About this task
Please copy all of the entries exactly, but drop every picture.

Before and after images
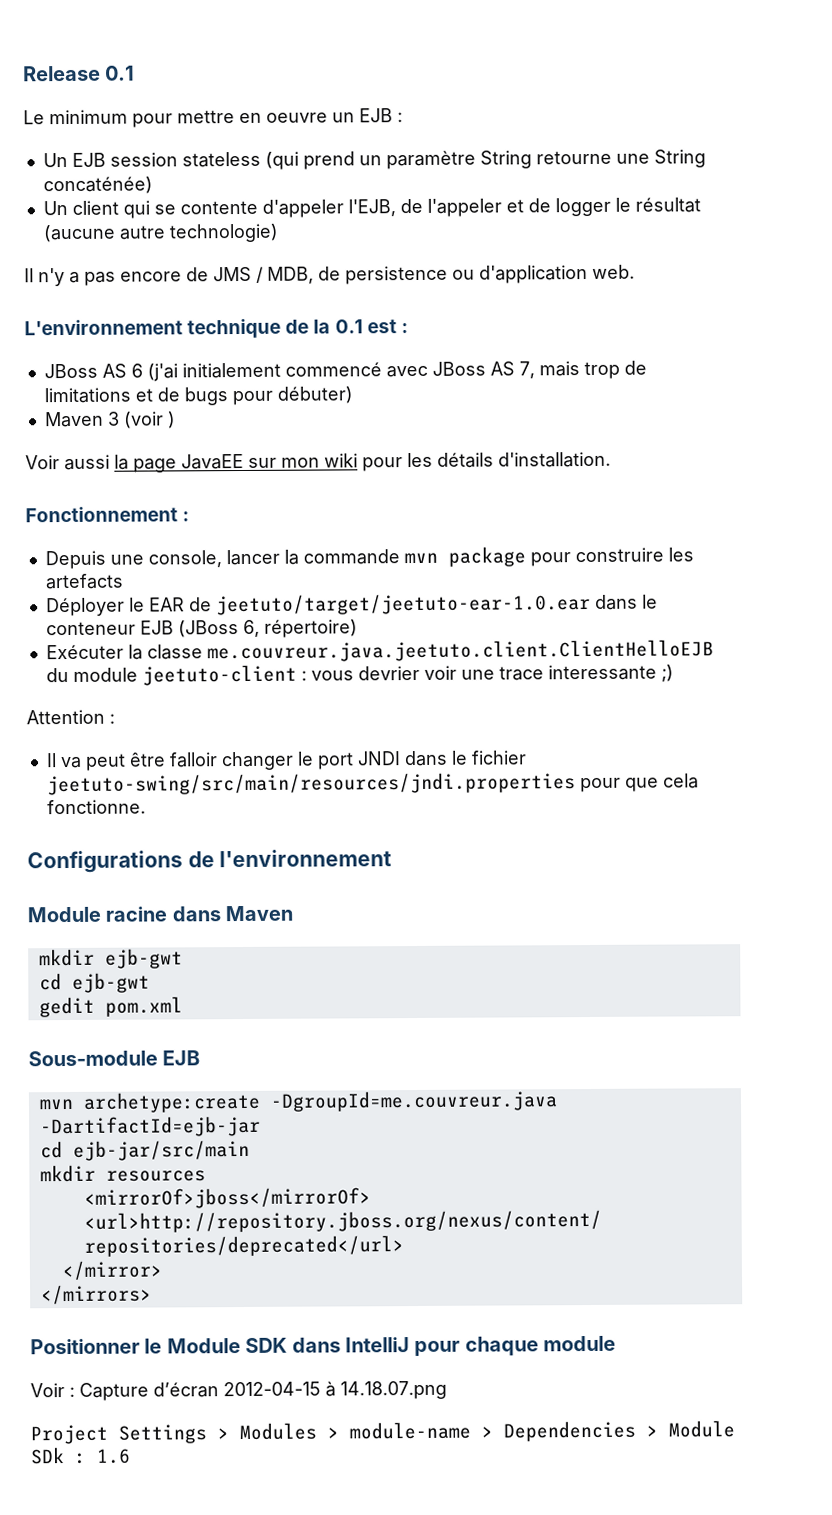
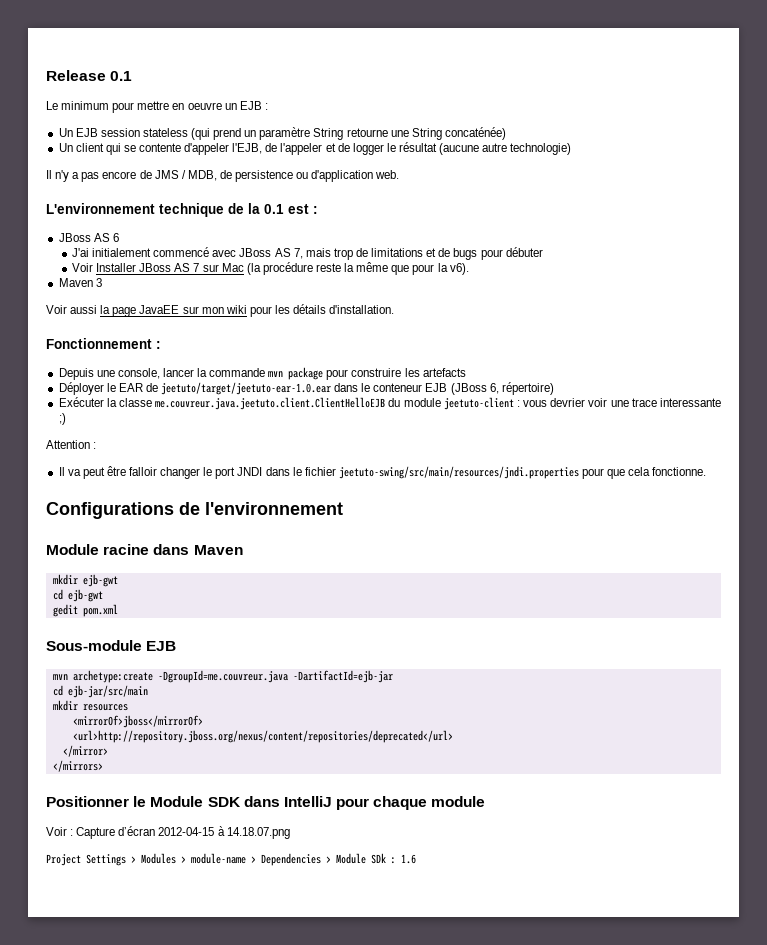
[146,363,178,382] (j'ai -> [72,248,90,257] // J'ai
[276,386,353,404] débuter) -> [505,247,543,257] [72,262,469,275] débuter // Voir Installer JBoss AS 7 sur Mac (la procédure reste la même que pour la v6).
[123,411,176,429] (voir ) -> (102, 282) none

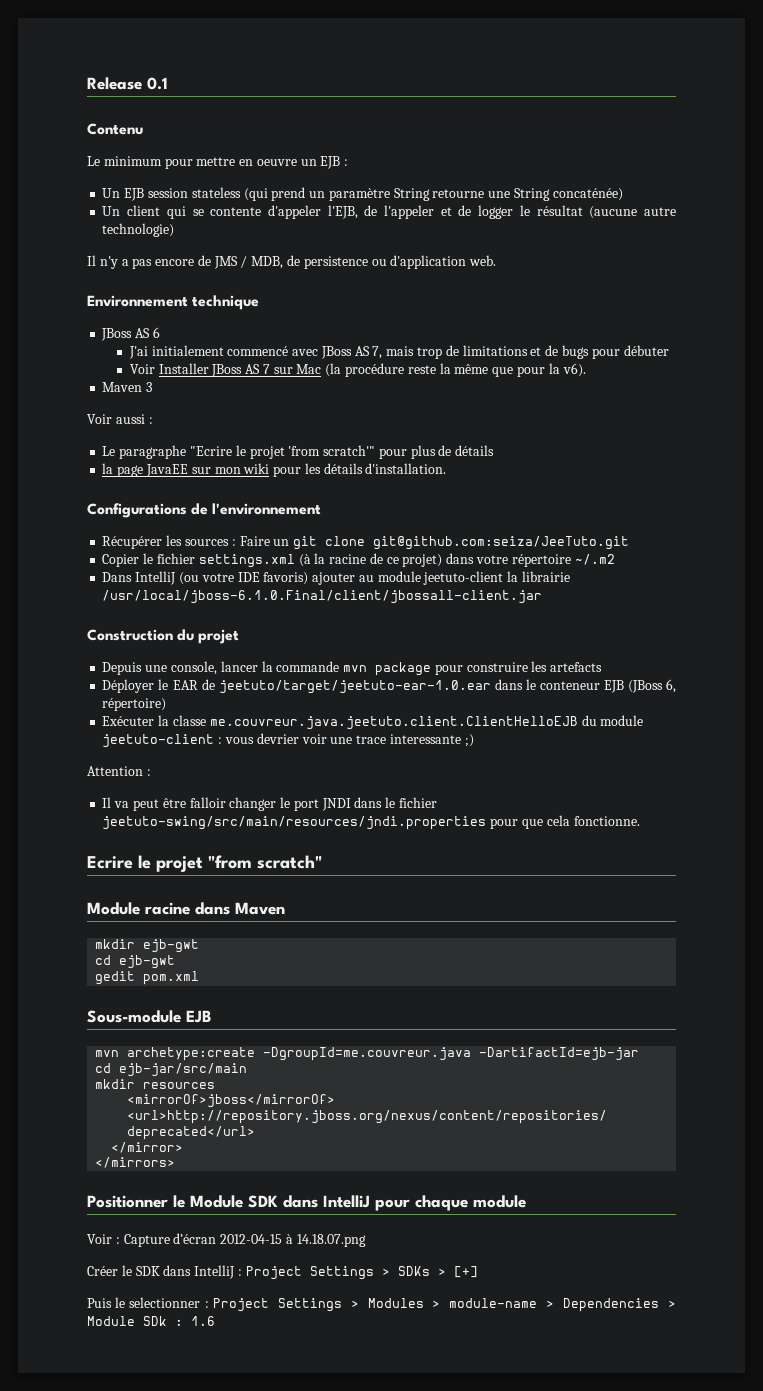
(133, 76) none -> [87,123,143,135] // Contenu
[46,203,155,214] L'environnement -> [87,295,188,307] Environnement
[228,203,318,214] de la 0.1 est : -> (260, 302) none
(98, 309) none -> [148,417,153,424] [102,445,495,459] : // Le paragraphe "Ecrire le projet 'from scratch'" pour plus de détails //
[46,338,161,349] Fonctionnement : -> [87,503,322,518] [102,535,630,550] [102,553,615,568] [102,571,570,585] [102,590,543,604] [87,629,240,644] Configurations de l'environnement // Récupérer les sources : Faire un git clone git@github.com:seiza/JeeTuto.git // Copier le fichier settings.xml (à la racine de ce projet) dans votre répertoire ~/.m2 // Dans IntelliJ (ou votre IDE favoris) ajouter au module jeetuto-client la librairie /usr/local/jboss-6.1.0.Final/client/jbossall-client.jar // Construction du projet
[46,502,343,519] Configurations de l'environnement -> [87,855,322,872] Ecrire le projet "from scratch"
(290, 833) none -> [87,1265,478,1280] [87,1297,209,1308] Créer le SDK dans IntelliJ : Project Settings > SDKs > [+] // Puis le selectionner :

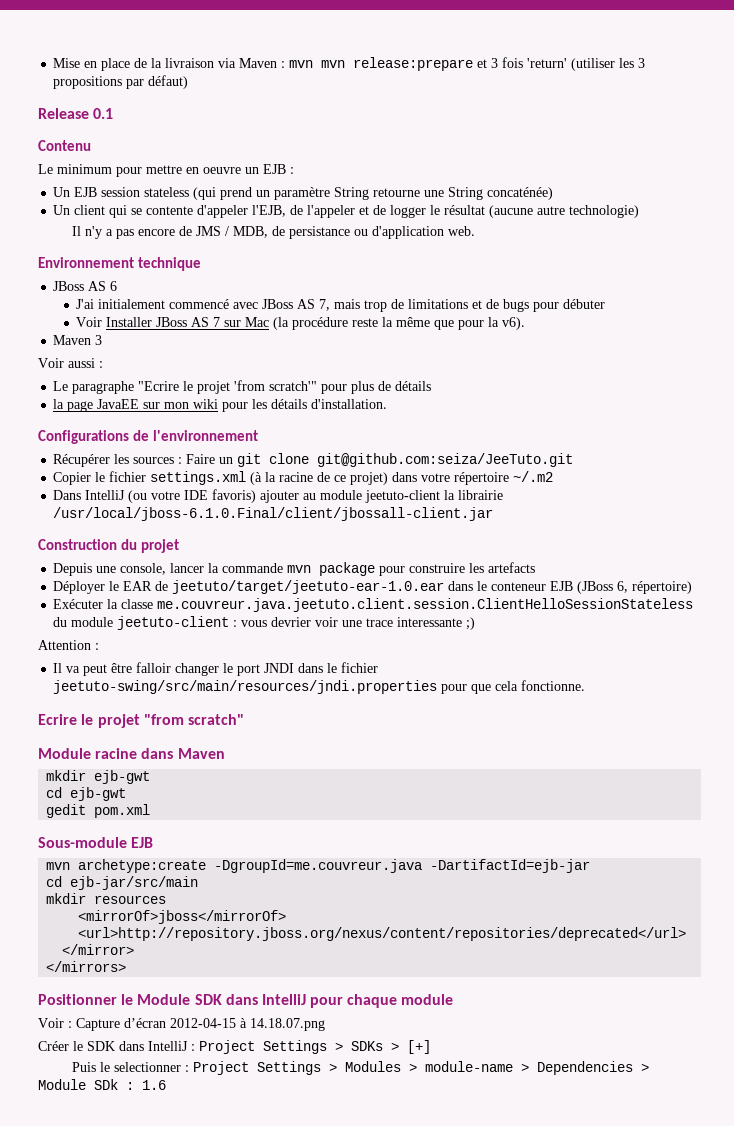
(87, 83) none -> [53,57,646,71] [53,75,189,89] Mise en place de la livraison via Maven : mvn mvn release:prepare et 3 fois 'return' (utiliser les 3 propositions par défaut) //
[303,256,368,269] persistence -> [289,226,351,239] persistance
[209,716,578,730] me.couvreur.java.jeetuto.client.ClientHelloEJB -> [157,598,694,612] me.couvreur.java.jeetuto.client.session.ClientHelloSessionStateless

Answer box
[146,363,178,382] (j'ai -> [72,248,90,257] // J'ai
[276,386,353,404] débuter) -> [505,247,543,257] [72,262,469,275] débuter // Voir Installer JBoss AS 7 sur Mac (la procédure reste la même que pour la v6).
[123,411,176,429] (voir ) -> (102, 282) none

(133, 76) none -> [87,123,143,135] // Contenu
[46,203,155,214] L'environnement -> [87,295,188,307] Environnement
[228,203,318,214] de la 0.1 est : -> (260, 302) none
(98, 309) none -> [148,417,153,424] [102,445,495,459] : // Le paragraphe "Ecrire le projet 'from scratch'" pour plus de détails //
[46,338,161,349] Fonctionnement : -> [87,503,322,518] [102,535,630,550] [102,553,615,568] [102,571,570,585] [102,590,543,604] [87,629,240,644] Configurations de l'environnement // Récupérer les sources : Faire un git clone git@github.com:seiza/JeeTuto.git // Copier le fichier settings.xml (à la racine de ce projet) dans votre répertoire ~/.m2 // Dans IntelliJ (ou votre IDE favoris) ajouter au module jeetuto-client la librairie /usr/local/jboss-6.1.0.Final/client/jbossall-client.jar // Construction du projet
[46,502,343,519] Configurations de l'environnement -> [87,855,322,872] Ecrire le projet "from scratch"
(290, 833) none -> [87,1265,478,1280] [87,1297,209,1308] Créer le SDK dans IntelliJ : Project Settings > SDKs > [+] // Puis le selectionner :

(87, 83) none -> [53,57,646,71] [53,75,189,89] Mise en place de la livraison via Maven : mvn mvn release:prepare et 3 fois 'return' (utiliser les 3 propositions par défaut) //
[303,256,368,269] persistence -> [289,226,351,239] persistance
[209,716,578,730] me.couvreur.java.jeetuto.client.ClientHelloEJB -> [157,598,694,612] me.couvreur.java.jeetuto.client.session.ClientHelloSessionStateless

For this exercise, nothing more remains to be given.